Copy the data exactly as it appears, and do not include any pictures.

[Screenshot and code edit data]
******************************
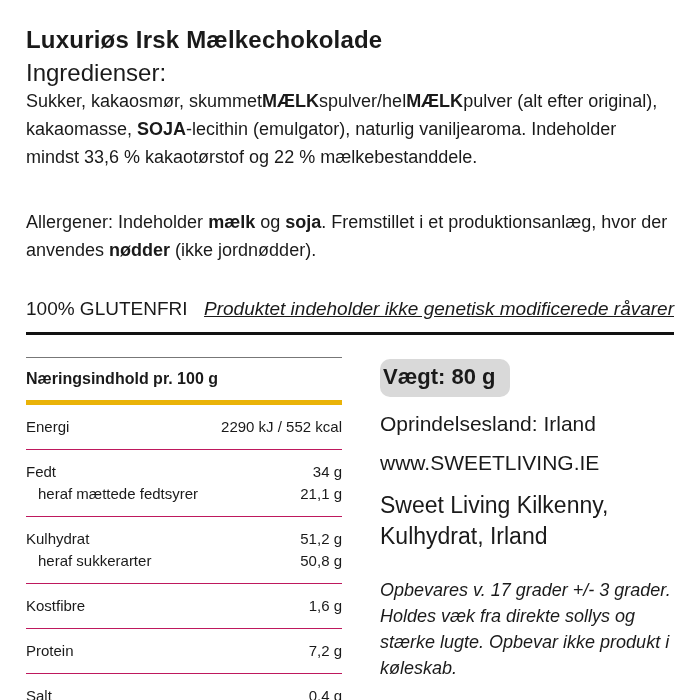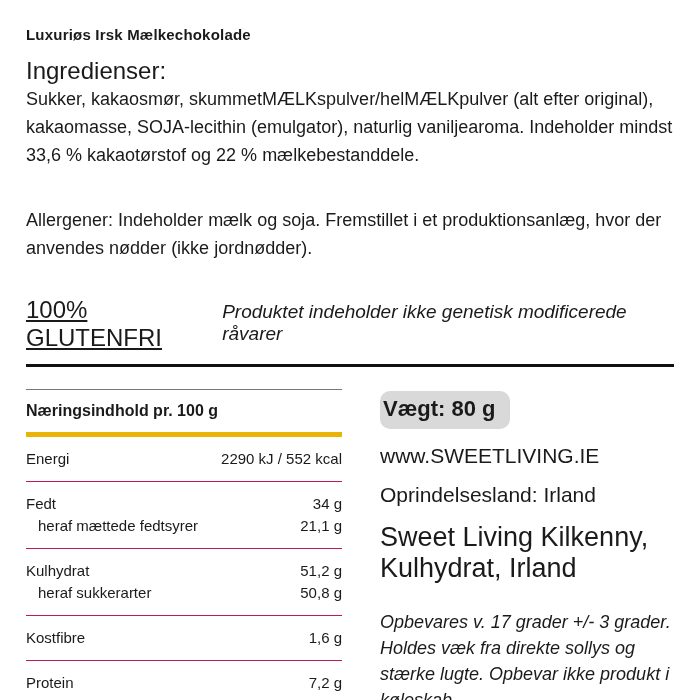"Luxuriøs Irsk Mælkechokolade" .title { font-size: 15px -> 24px; margin-bottom: 14px -> 5px }
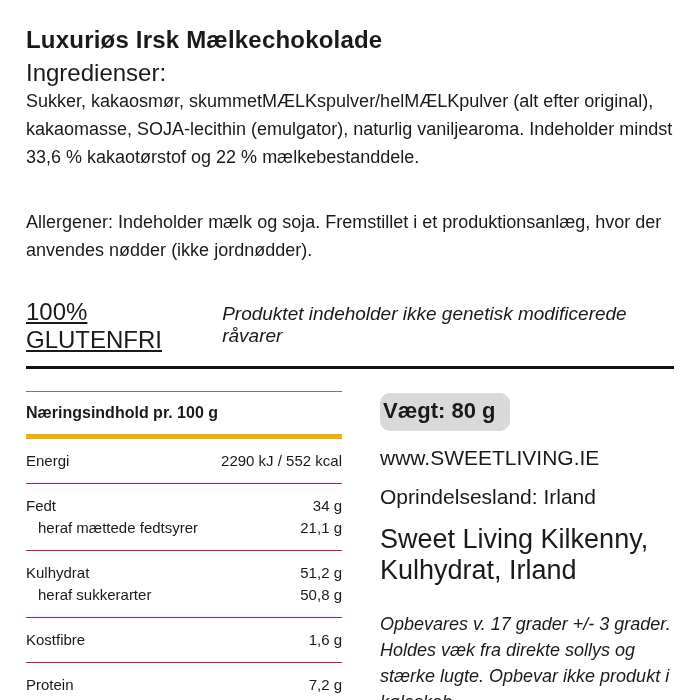"MÆLK" .b { font-weight: 400 -> 700 }
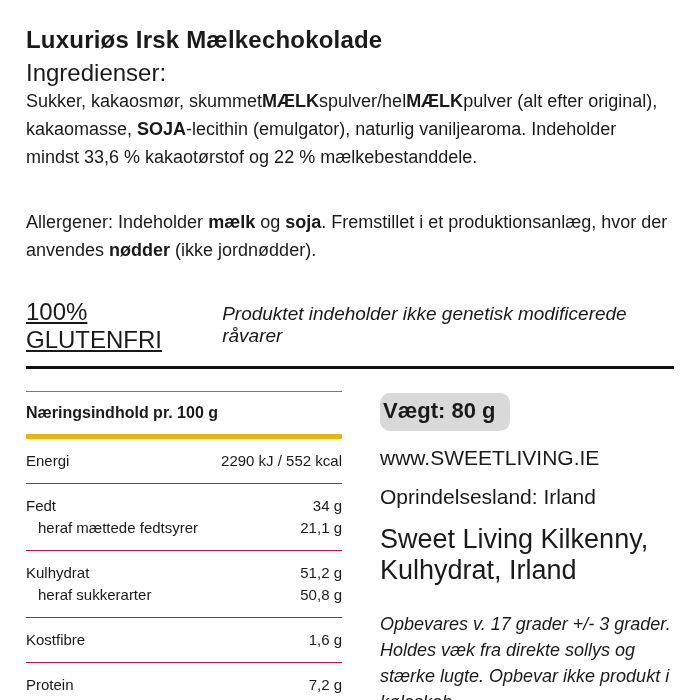"100% GLUTENFRI" .claim-gluten { font-size: 24px -> 19px; text-decoration: underline -> none }
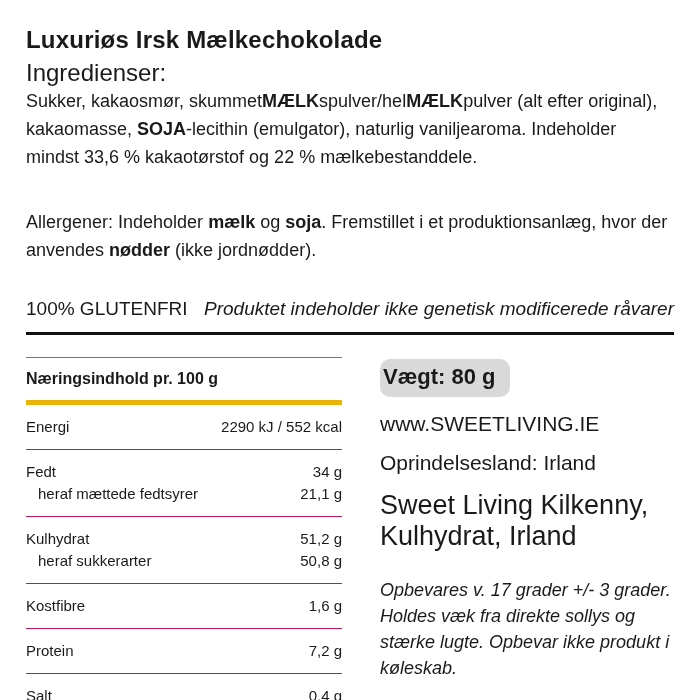"Produktet indeholder ikke genetisk" .claim-gmo { text-decoration: none -> underline }
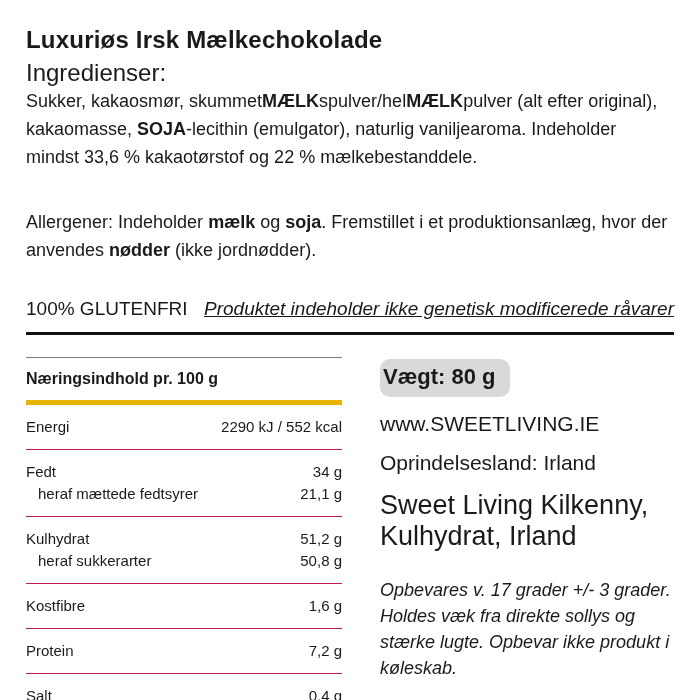"www.SWEETLIVING.IE" div.info-line { order: before "Oprindelsesland: Irland" -> after "Oprindelsesland: Irland" }
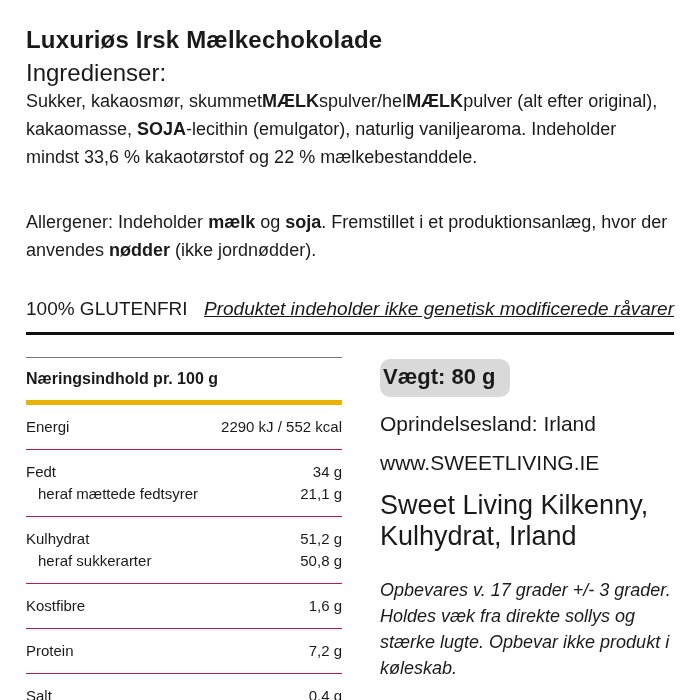"Sweet Living Kilkenny," .address-block { font-size: 27px -> 23px }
******************************
> **Written answer**
"Luxuriøs Irsk Mælkechokolade" .title { font-size: 15px -> 24px; margin-bottom: 14px -> 5px }
"MÆLK" .b { font-weight: 400 -> 700 }
"100% GLUTENFRI" .claim-gluten { font-size: 24px -> 19px; text-decoration: underline -> none }
"Produktet indeholder ikke genetisk" .claim-gmo { text-decoration: none -> underline }
"www.SWEETLIVING.IE" div.info-line { order: before "Oprindelsesland: Irland" -> after "Oprindelsesland: Irland" }
"Sweet Living Kilkenny," .address-block { font-size: 27px -> 23px }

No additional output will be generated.